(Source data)
----

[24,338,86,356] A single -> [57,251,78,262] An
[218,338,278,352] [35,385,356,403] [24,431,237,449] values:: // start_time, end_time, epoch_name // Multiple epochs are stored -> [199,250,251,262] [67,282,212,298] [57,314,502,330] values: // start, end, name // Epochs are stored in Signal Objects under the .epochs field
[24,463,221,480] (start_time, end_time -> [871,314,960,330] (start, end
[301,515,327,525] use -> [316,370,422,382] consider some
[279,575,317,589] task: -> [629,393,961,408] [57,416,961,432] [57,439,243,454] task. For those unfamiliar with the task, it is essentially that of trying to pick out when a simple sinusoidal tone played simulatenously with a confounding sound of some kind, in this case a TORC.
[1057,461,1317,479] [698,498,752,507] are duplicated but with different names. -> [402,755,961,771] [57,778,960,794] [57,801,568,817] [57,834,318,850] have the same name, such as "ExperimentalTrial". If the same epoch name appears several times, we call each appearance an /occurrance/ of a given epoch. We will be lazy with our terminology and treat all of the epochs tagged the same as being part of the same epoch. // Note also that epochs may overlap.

----

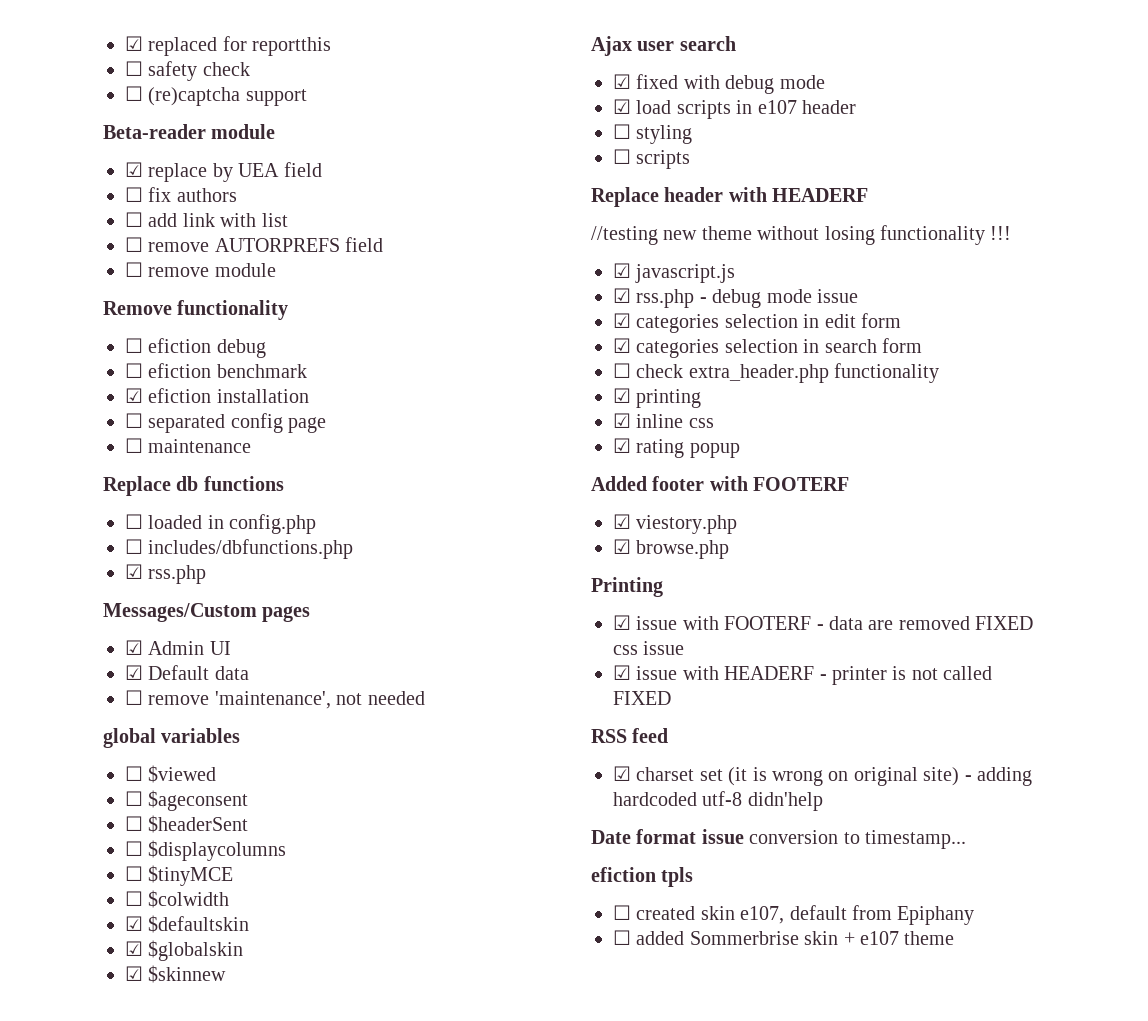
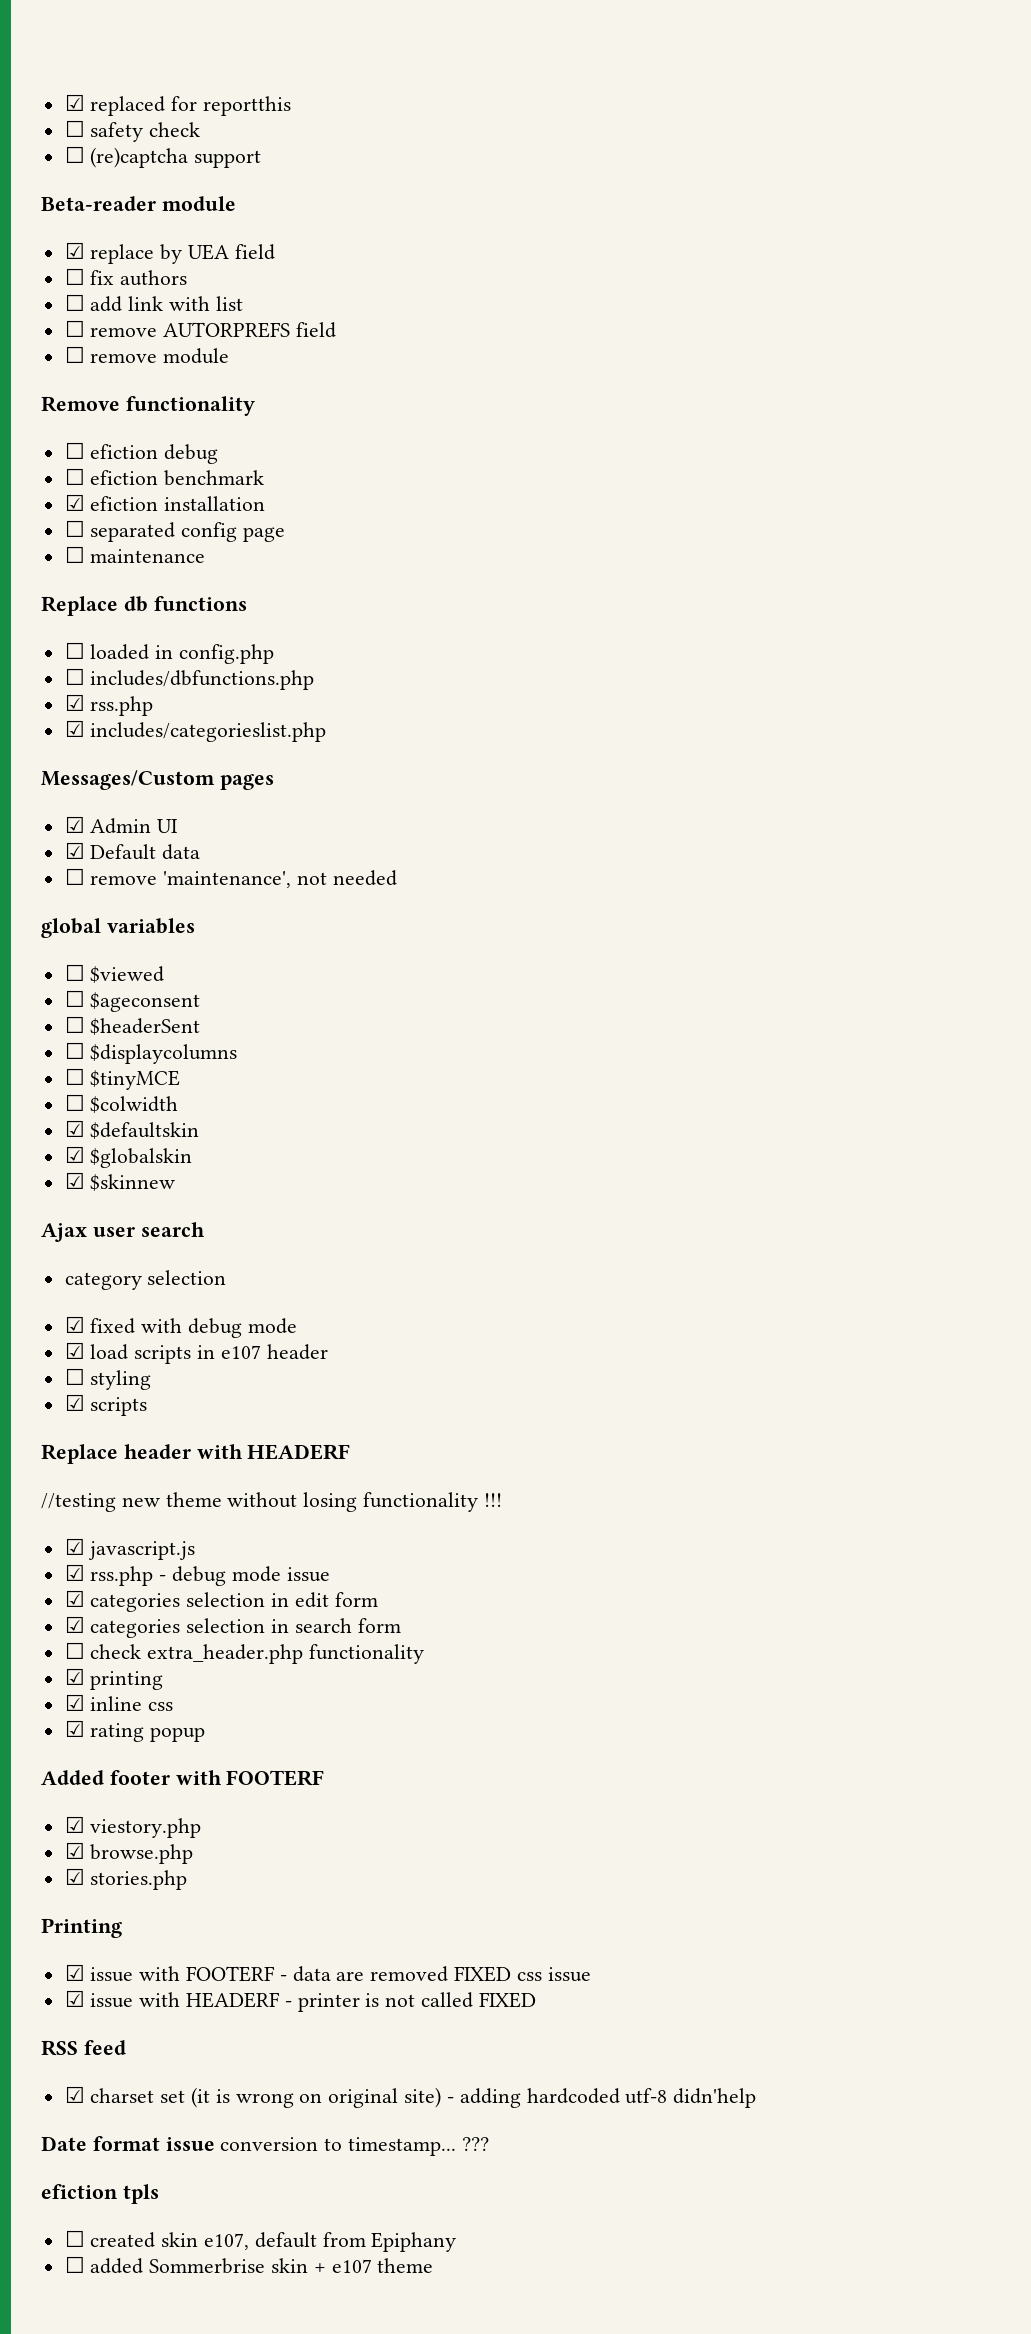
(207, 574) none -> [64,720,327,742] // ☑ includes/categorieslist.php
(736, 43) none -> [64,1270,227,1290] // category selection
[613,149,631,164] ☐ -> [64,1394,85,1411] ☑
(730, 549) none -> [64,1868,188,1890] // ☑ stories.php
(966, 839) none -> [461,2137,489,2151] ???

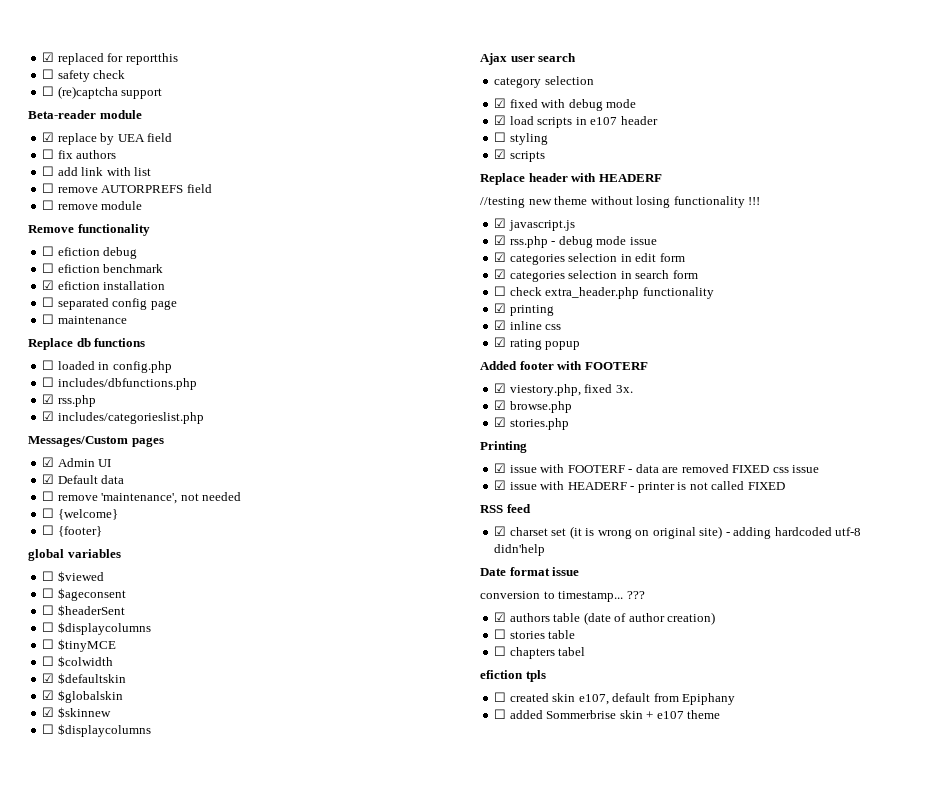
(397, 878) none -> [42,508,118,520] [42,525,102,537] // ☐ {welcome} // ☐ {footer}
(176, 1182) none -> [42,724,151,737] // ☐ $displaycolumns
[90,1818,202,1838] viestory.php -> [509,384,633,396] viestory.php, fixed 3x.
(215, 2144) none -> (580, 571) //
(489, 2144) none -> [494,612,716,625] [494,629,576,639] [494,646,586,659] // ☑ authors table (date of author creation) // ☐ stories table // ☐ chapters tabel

----

Copy only what lies between the line with "(736, 43) none" and the line with "(215, 2144) none -> (580, 571) //", those two lines included, exactly as given above; pictures stay out.

(736, 43) none -> [64,1270,227,1290] // category selection
[613,149,631,164] ☐ -> [64,1394,85,1411] ☑
(730, 549) none -> [64,1868,188,1890] // ☑ stories.php
(966, 839) none -> [461,2137,489,2151] ???

(397, 878) none -> [42,508,118,520] [42,525,102,537] // ☐ {welcome} // ☐ {footer}
(176, 1182) none -> [42,724,151,737] // ☐ $displaycolumns
[90,1818,202,1838] viestory.php -> [509,384,633,396] viestory.php, fixed 3x.
(215, 2144) none -> (580, 571) //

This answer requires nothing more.